In the tenth season, Red began to dismantle his own criminal empire, taking steps towards retirement. He didn’t want to leave his foolproof infrastructure in evil hands. Good on him. In doing so, he inadvertently alerts an ambitious US Senator to the covert Task Force, and long story short, Red ultimately kills him to save Dembe. 

So it ends where it started: Raymond Reddington is number one on the FBI’s most wanted list, and he’s on the run. Except this time, his criminal enterprise is in tatters (which is his own doing), and the Task Force, now hunting him, is closing in. A set up to a barn-storming finale!

Then, he walks through a field and is trampled to death by a bull. A BULL! BULL-F*CKING-SH*T! After all we’ve been through. After all we’ve seen Red survive, finagle, manipulate and dodge, he’s done in by something so stupid as a bull. It’s disrespectful. It’s derisory.
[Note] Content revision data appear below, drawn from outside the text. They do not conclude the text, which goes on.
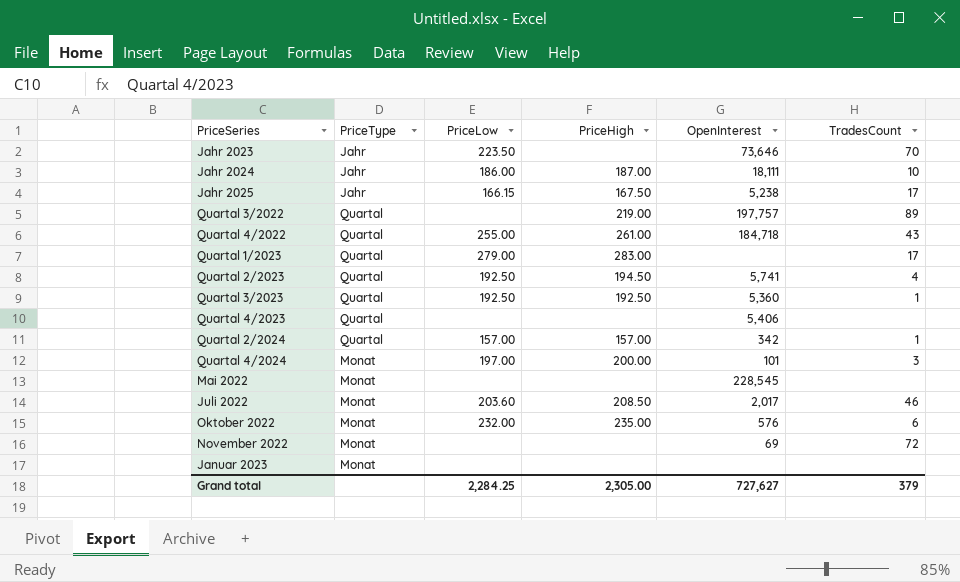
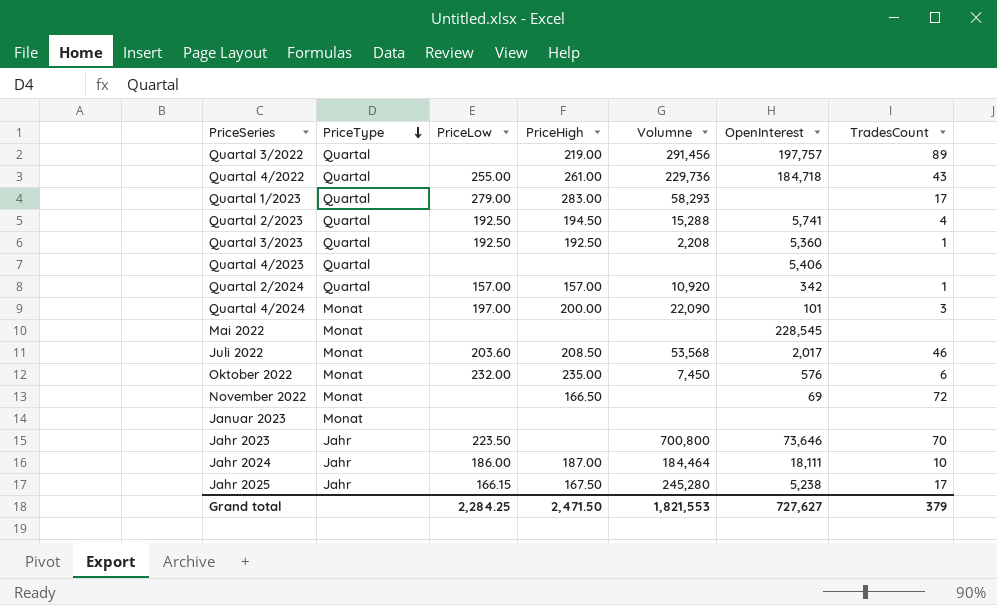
row order: none -> PriceType descending
column Volumne | position: none -> 5
November 2022 | PriceHigh: none -> 166.50
Grand total | PriceHigh: 2,305.00 -> 2,471.50

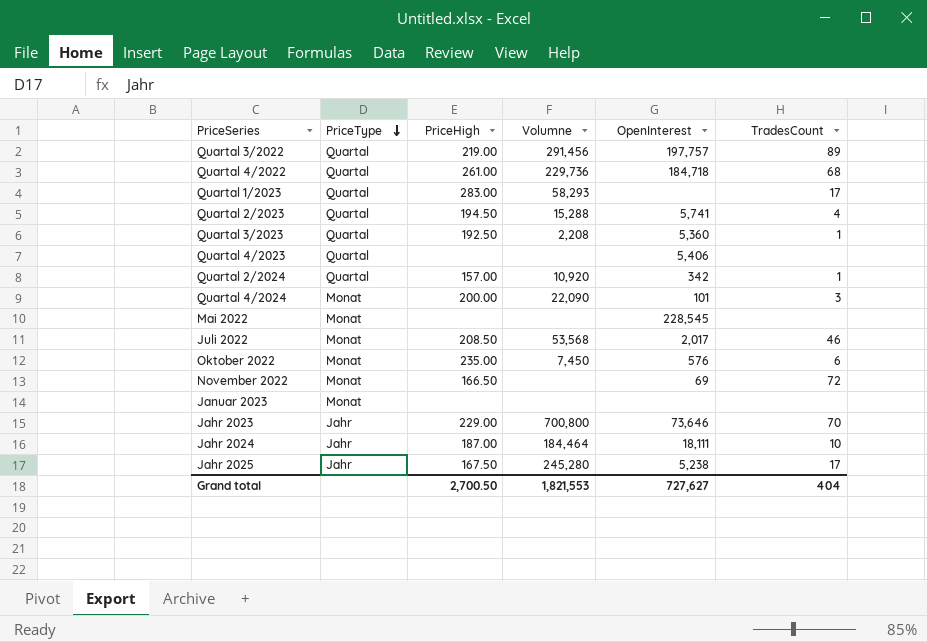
column PriceLow | position: 3 -> none
Quartal 4/2022 | TradesCount: 43 -> 68
Jahr 2023 | PriceHigh: none -> 229.00
Grand total | PriceHigh: 2,471.50 -> 2,700.50
Grand total | TradesCount: 379 -> 404

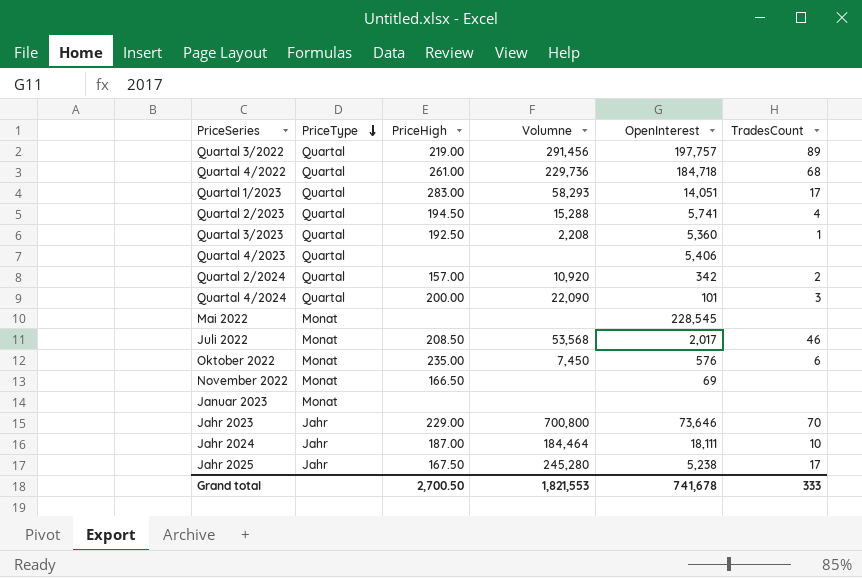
Quartal 1/2023 | OpenInterest: none -> 14,051
Quartal 2/2024 | TradesCount: 1 -> 2
Quartal 4/2024 | PriceType: Monat -> Quartal
November 2022 | TradesCount: 72 -> none
Grand total | OpenInterest: 727,627 -> 741,678
Grand total | TradesCount: 404 -> 333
It’s a joke. He didn’t deserve to go out like that!

Now where’s that bull? I want to walk towards it so it can kill me

I can see what they were going for, drawing comparisons to a story from earlier in the season about Manolete, a Spanish bullfighter who found it easier to risk his life than live his life without risk. Hit me over the head with it whydoncha? “Red died on his own terms.” Give me a break! He didn’t plan to get mauled by a bull in a random field, so he didn’t die on his own terms. You can’t say someone died on their own terms if an airplane toilet falls out of the sky and smacks you on the noggin’ (shoutout Dead Like Me). Same principle. 

Going out on his own terms would have been a standoff with the Task Force or taking down one last worst-of-the-worst criminal. Hell, going out on his own terms would have been taking a leaf from Hans Gruber’s book, sitting on a beach earning 20%. Something where he was in control. Just like he’d been in control for ten years

The writers did him dirty. 

Raymond Reddington is an all-time great character that I’m going to sorely miss. What a terrible ending to a beloved character.